Dozens of potential feedstocks have been tested and many show promise.

With a grant from the Iowa Power Fund, Renewable Energy Group - an Ames, Iowa-based biodiesel company - tested 34 feedstocks.

The feedstocks included two types of algae, beef tallow, borage, camelina, canola, castor, choice white grease, coconut, coffee, corn oil, cuphea, evening primrose, fish, hemp, linseed, mustard, palm, poultry, rice bran, soybean, sunflower, used cooking oil and yellow grease.

Some lesser-known feedstocks were also tested:

Babassu oil - Extracted from the seeds of the babassu palm tree, the babassu is common in Brazil, Mexico and Honduras. The kernels are 60-70 percent oil.

Hepar oil - A byproduct of the heparin manufacturing process, hepar oil is derived from the mucosal tissues of animals, such as pig intestines and cow lungs.

Jatropha oil - From a shrub also known as the physic nut, jatropha is native to Mexico, Central America, Brazil, Bolivia, Peru, Argentina and Paraguay.
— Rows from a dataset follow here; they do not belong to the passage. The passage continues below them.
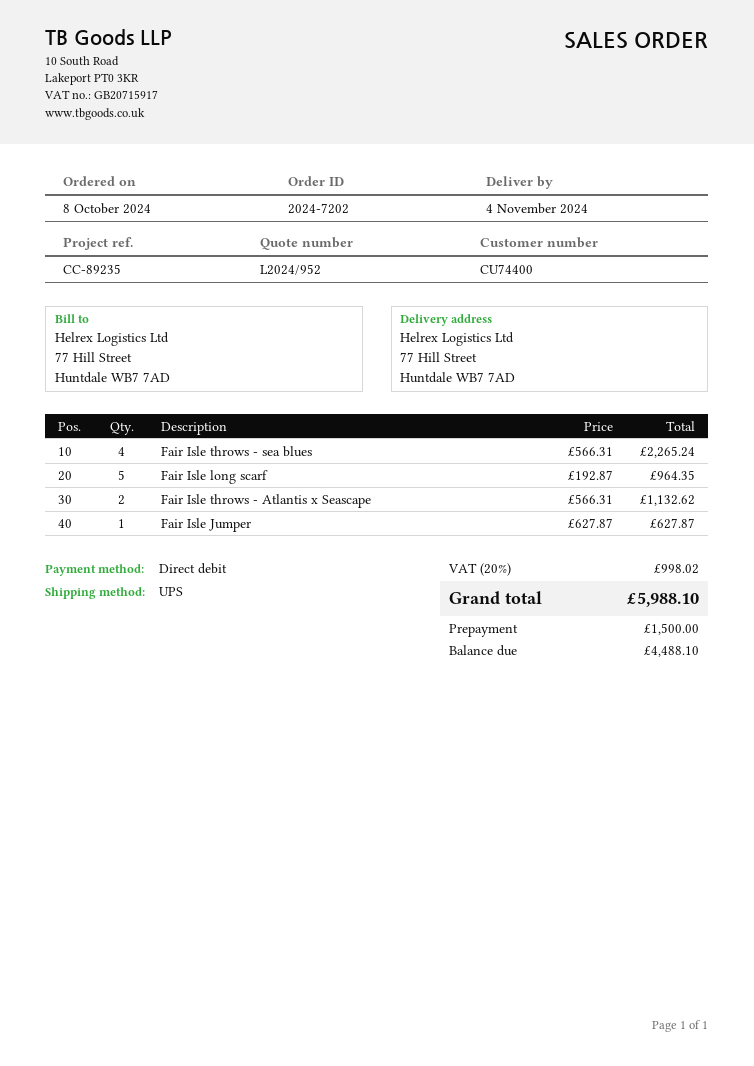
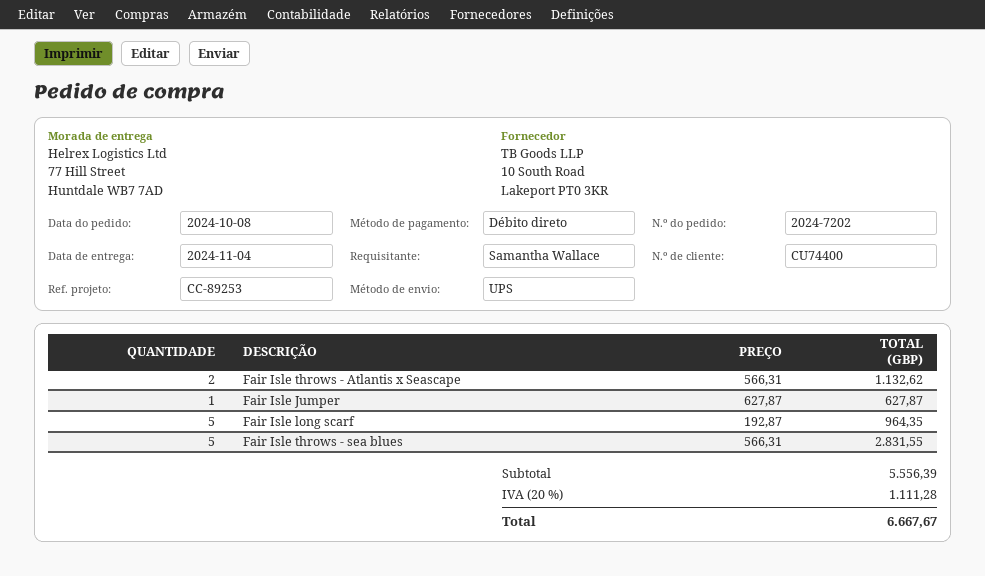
reference: CC-89235 -> CC-89253
Fair Isle throws - sea blues: 4 x 566.31 = 2265.24 -> 5 x 566.31 = 2831.55
tax: 20% = 998.02 -> 20% = 1111.28
total: 5988.10 -> 6667.67

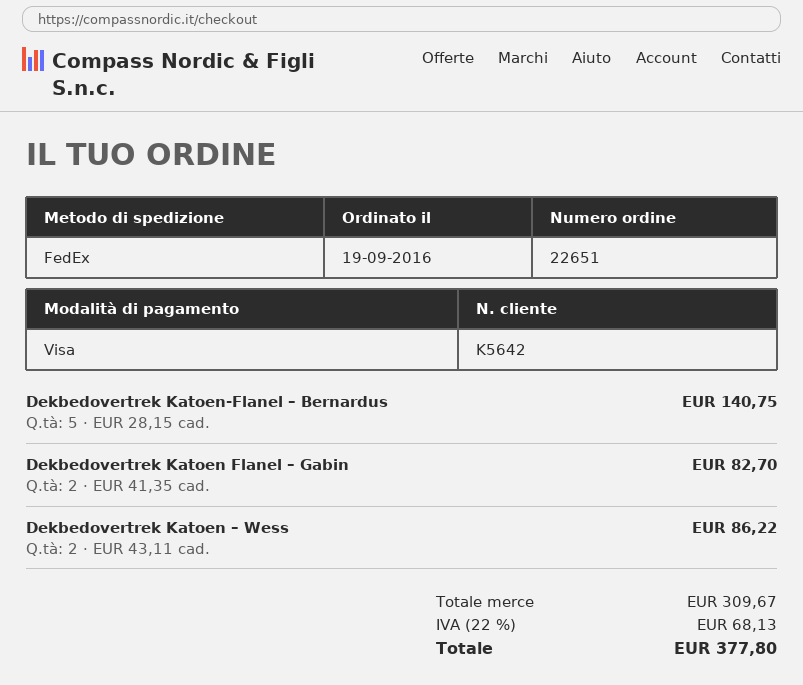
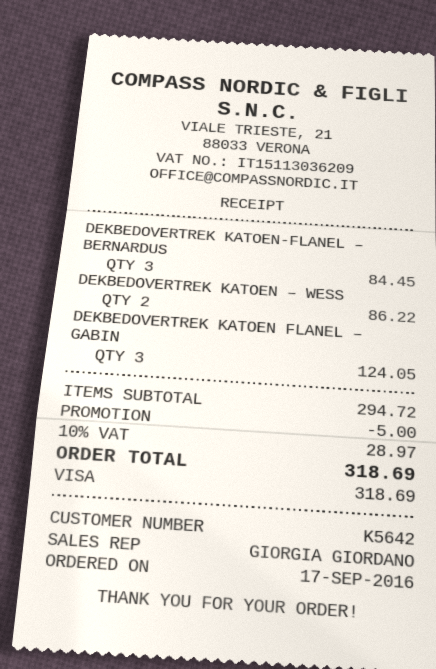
order date: 2016-09-19 -> 2016-09-17
Dekbedovertrek Katoen-Flanel – Bernardus: 5 for 140.75 -> 3 for 84.45
Dekbedovertrek Katoen Flanel – Gabin: 2 for 82.70 -> 3 for 124.05
subtotal: 309.67 -> 294.72
discount: none -> 5.00
tax: 22% = 68.13 -> 10% = 28.97
total: 377.80 -> 318.69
Jojoba oil - An evergreen perennial shrub that grows in Arizona and Mexico, jojoba dehulled seeds contain 44 percent liquid wax.

Karanja oil - A medium-sized evergreen tree that grows in India, karanja seed contains 27-39 percent oil.
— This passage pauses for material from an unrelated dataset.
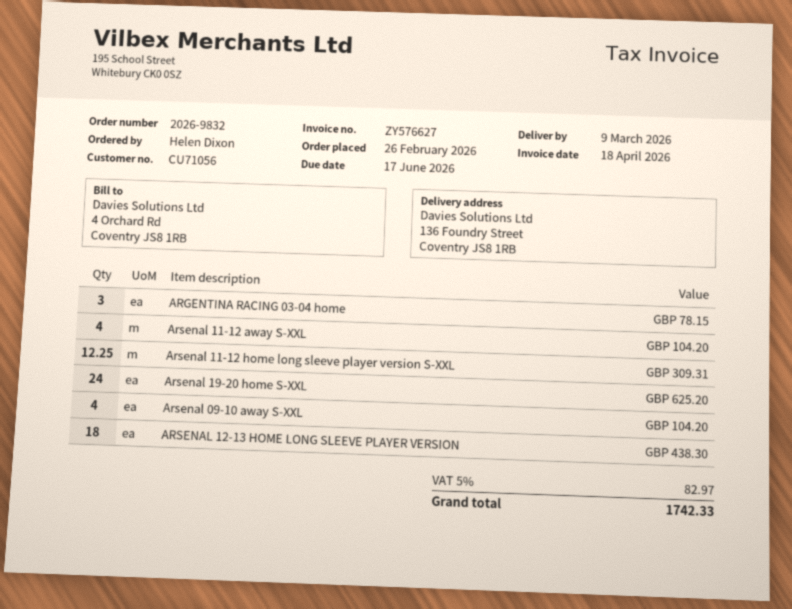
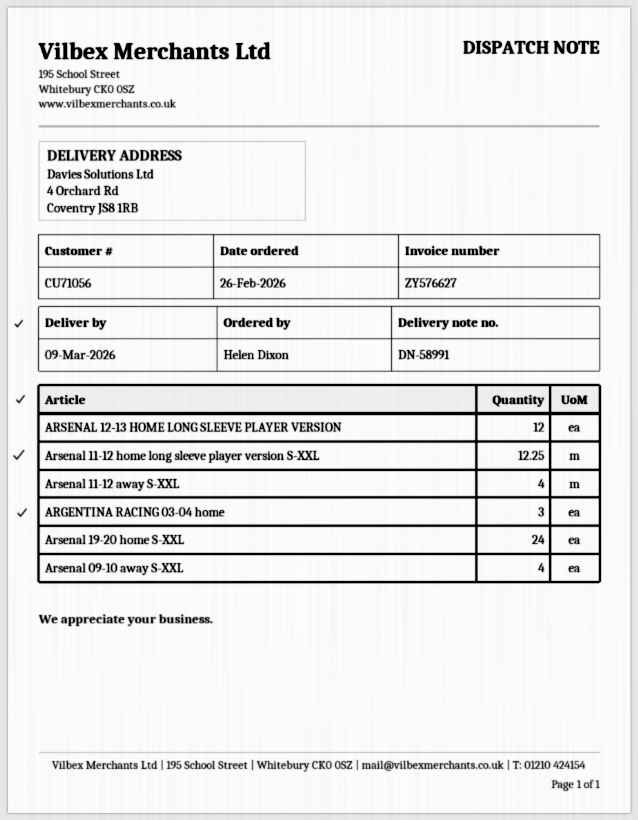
ship to: 136 Foundry Street, Coventry JS8 1RB -> 4 Orchard Rd, Coventry JS8 1RB
ARSENAL 12-13 HOME LONG SLEEVE PLAYER VERSION: 18 -> 12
Fendler's bladderpod oil - Also known as Lesquerella, Fendler's bladderpod is used similarly to castor oil.

Moringa oleifera oil - Native to India, Africa, Arabia, Southeast Asia, the Pacific, South America and the Philippines, Moringa seeds contain between 33 and 41 percent oil.

Neem oil - A large evergreen tree found in India, Pakistan, Sri Lanka, Burma, Malaya, Indonesia, Japan and tropical regions in Australia, neem kernels contain 40-50 percent acrid green to brown-colored oil.

Perilla oil - Cultivated in China, Korea, Japan and India, the perilla plant's seeds contain 35-45 percent oil.

Stillingia oil - From the Chinese tallow tree, stillingia seeds contain 45-60 percent oil. The tree is used to prevent soil erosion and grows on marginal land in eastern Asia.

Tung oil - From the tung tree, tung seed is similar to linseed, safflower and soybean oil.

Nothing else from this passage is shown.